- [Assignment] When you repeat the entries below, please keep them exact and leave out the pictures.

- [Data to examine]
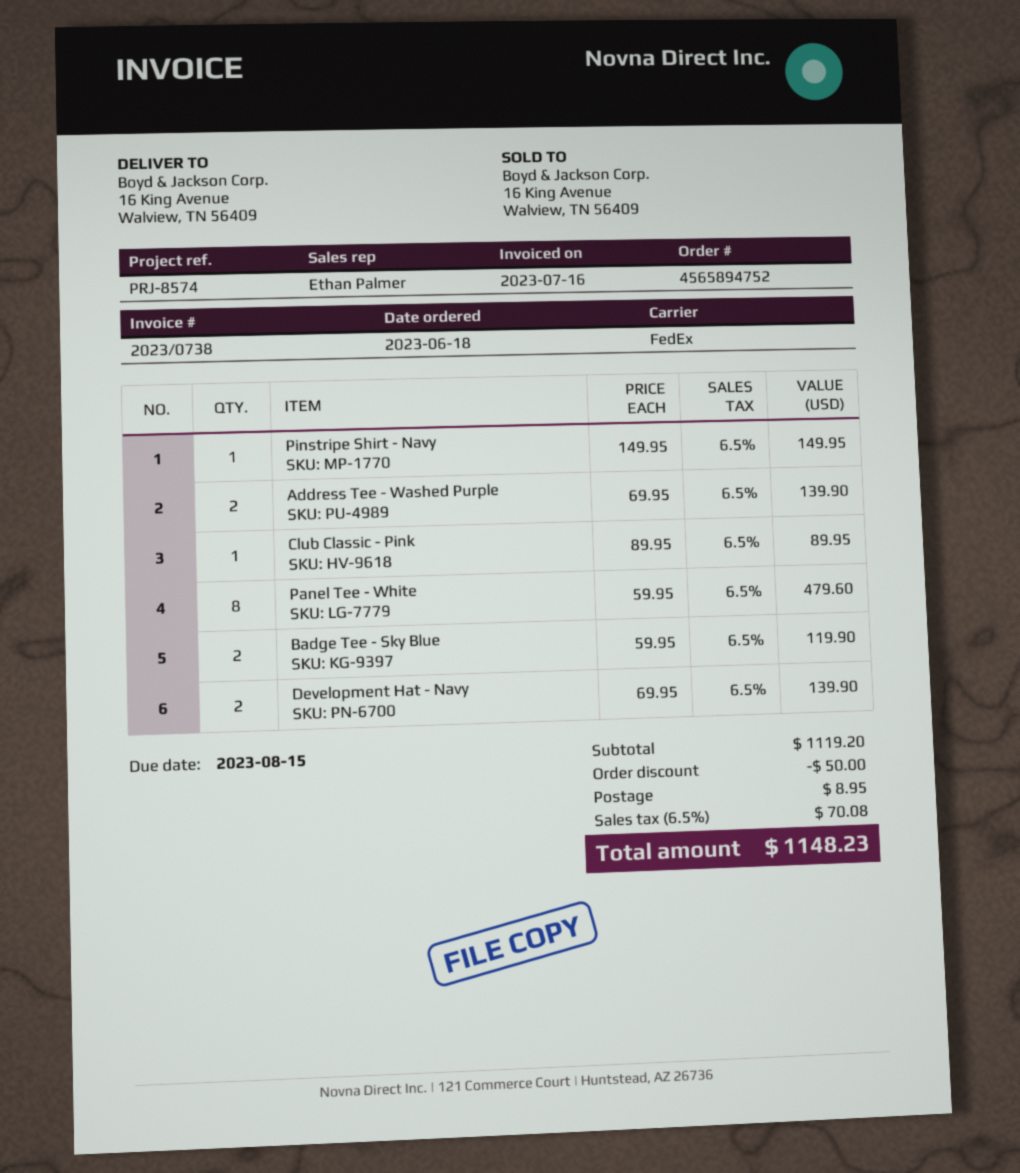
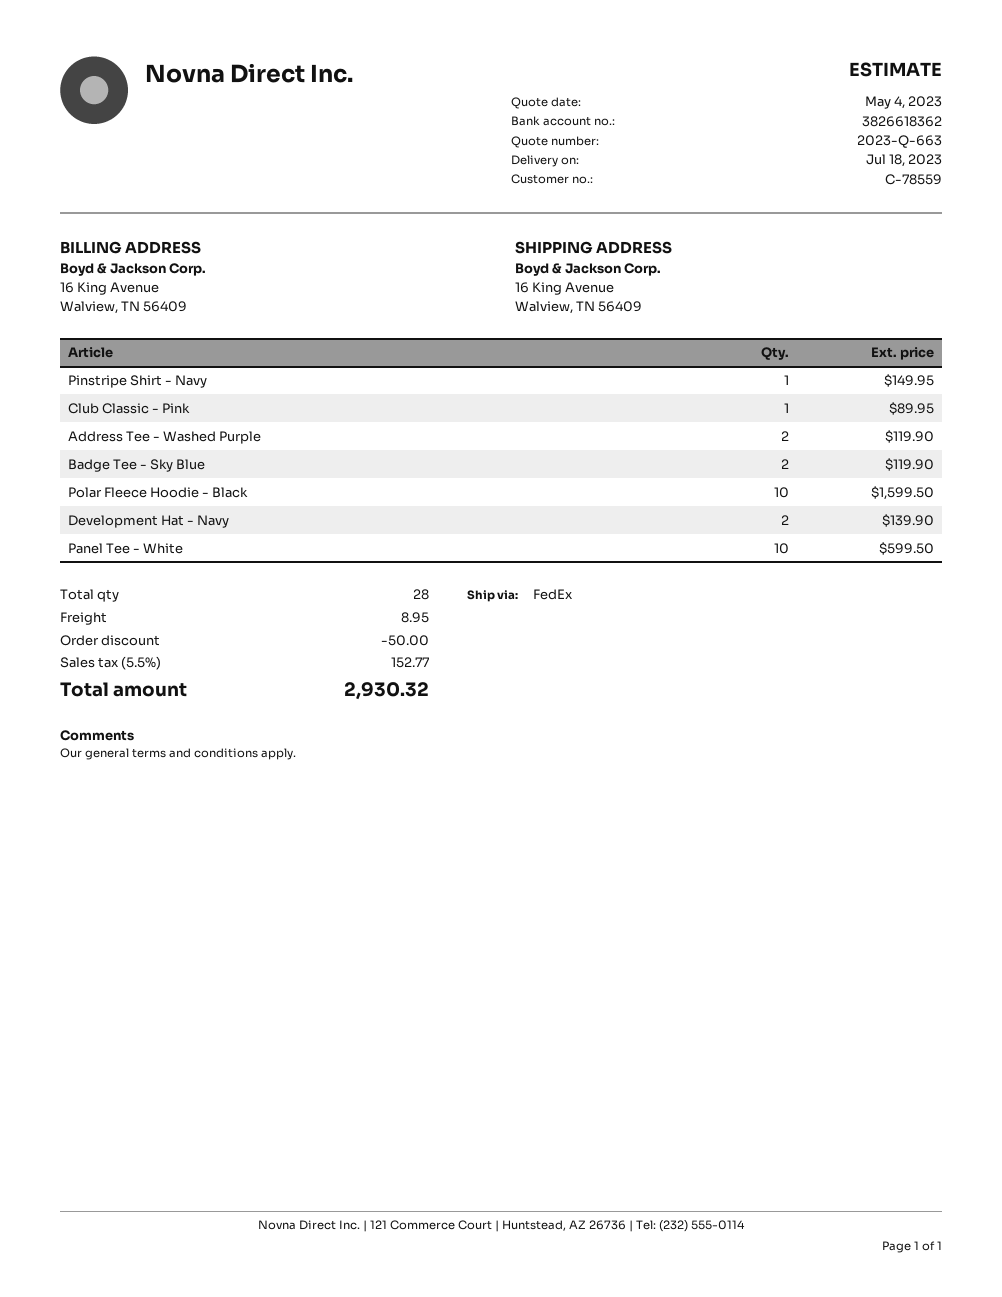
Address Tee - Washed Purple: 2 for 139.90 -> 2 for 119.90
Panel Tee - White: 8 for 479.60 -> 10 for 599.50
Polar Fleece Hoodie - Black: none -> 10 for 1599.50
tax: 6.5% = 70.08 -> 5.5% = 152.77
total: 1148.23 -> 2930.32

- [Solved exercise]
Address Tee - Washed Purple: 2 for 139.90 -> 2 for 119.90
Panel Tee - White: 8 for 479.60 -> 10 for 599.50
Polar Fleece Hoodie - Black: none -> 10 for 1599.50
tax: 6.5% = 70.08 -> 5.5% = 152.77
total: 1148.23 -> 2930.32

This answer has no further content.